-- Task prompt --
Number of lines below with "Onyx": work it out and reply with that number only.

-- Extracted information --
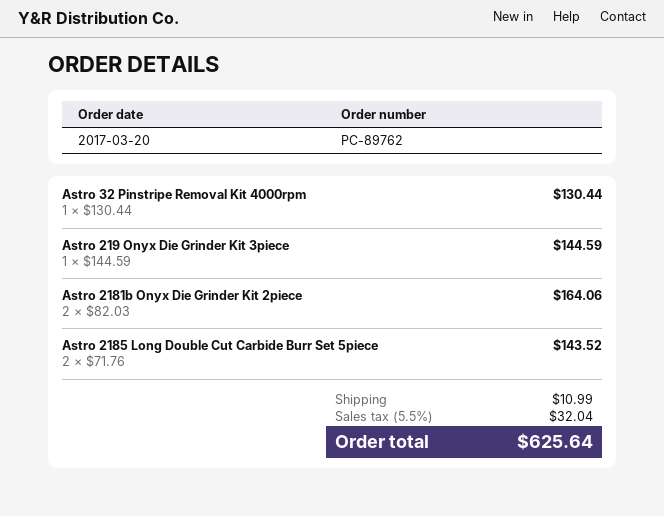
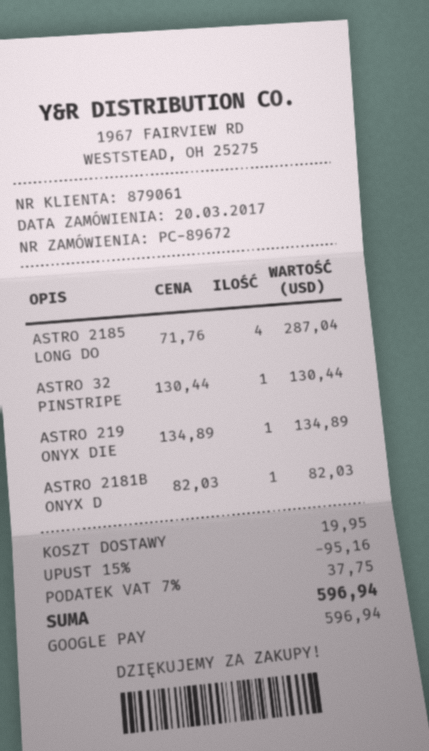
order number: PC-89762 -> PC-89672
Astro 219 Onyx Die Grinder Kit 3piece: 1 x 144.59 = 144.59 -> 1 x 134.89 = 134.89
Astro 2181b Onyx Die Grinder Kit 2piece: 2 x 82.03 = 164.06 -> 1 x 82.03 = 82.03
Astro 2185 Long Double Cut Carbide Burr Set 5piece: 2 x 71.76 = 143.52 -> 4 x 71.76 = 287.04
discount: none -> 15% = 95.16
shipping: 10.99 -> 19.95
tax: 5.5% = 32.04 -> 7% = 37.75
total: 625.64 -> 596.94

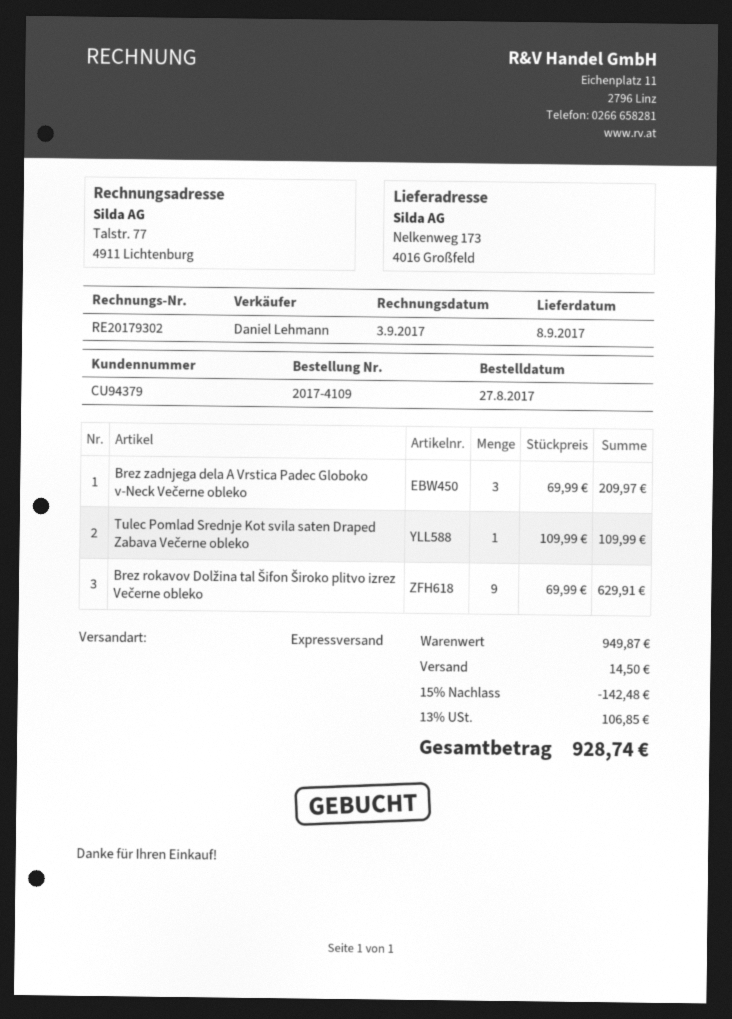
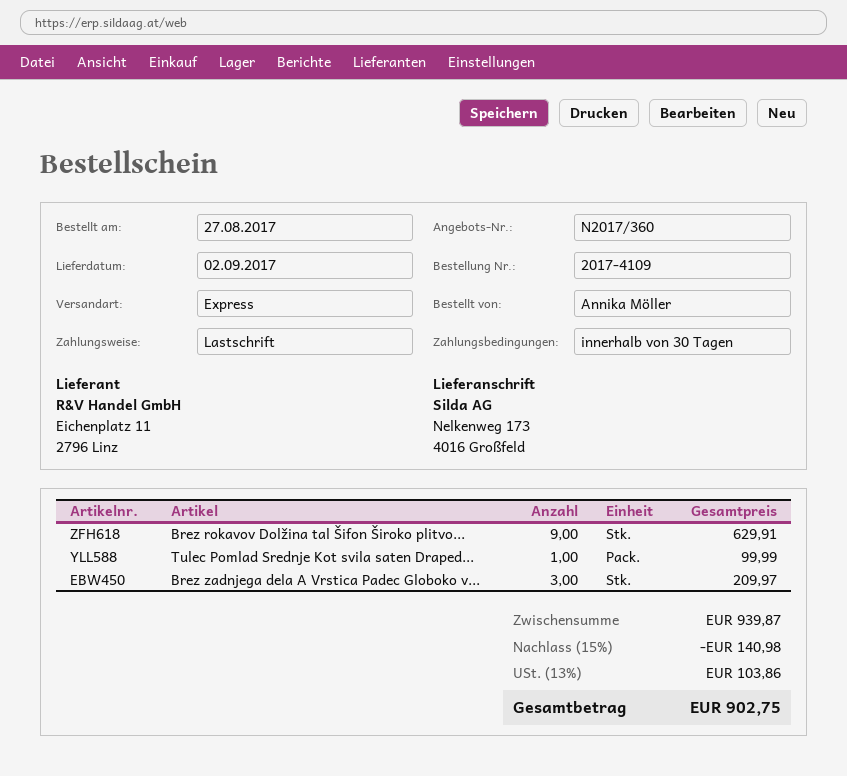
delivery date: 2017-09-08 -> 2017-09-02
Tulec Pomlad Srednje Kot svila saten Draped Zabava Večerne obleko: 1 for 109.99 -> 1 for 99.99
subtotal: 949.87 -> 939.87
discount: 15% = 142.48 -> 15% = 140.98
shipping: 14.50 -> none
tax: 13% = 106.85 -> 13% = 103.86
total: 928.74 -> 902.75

-- Answer to this task --
2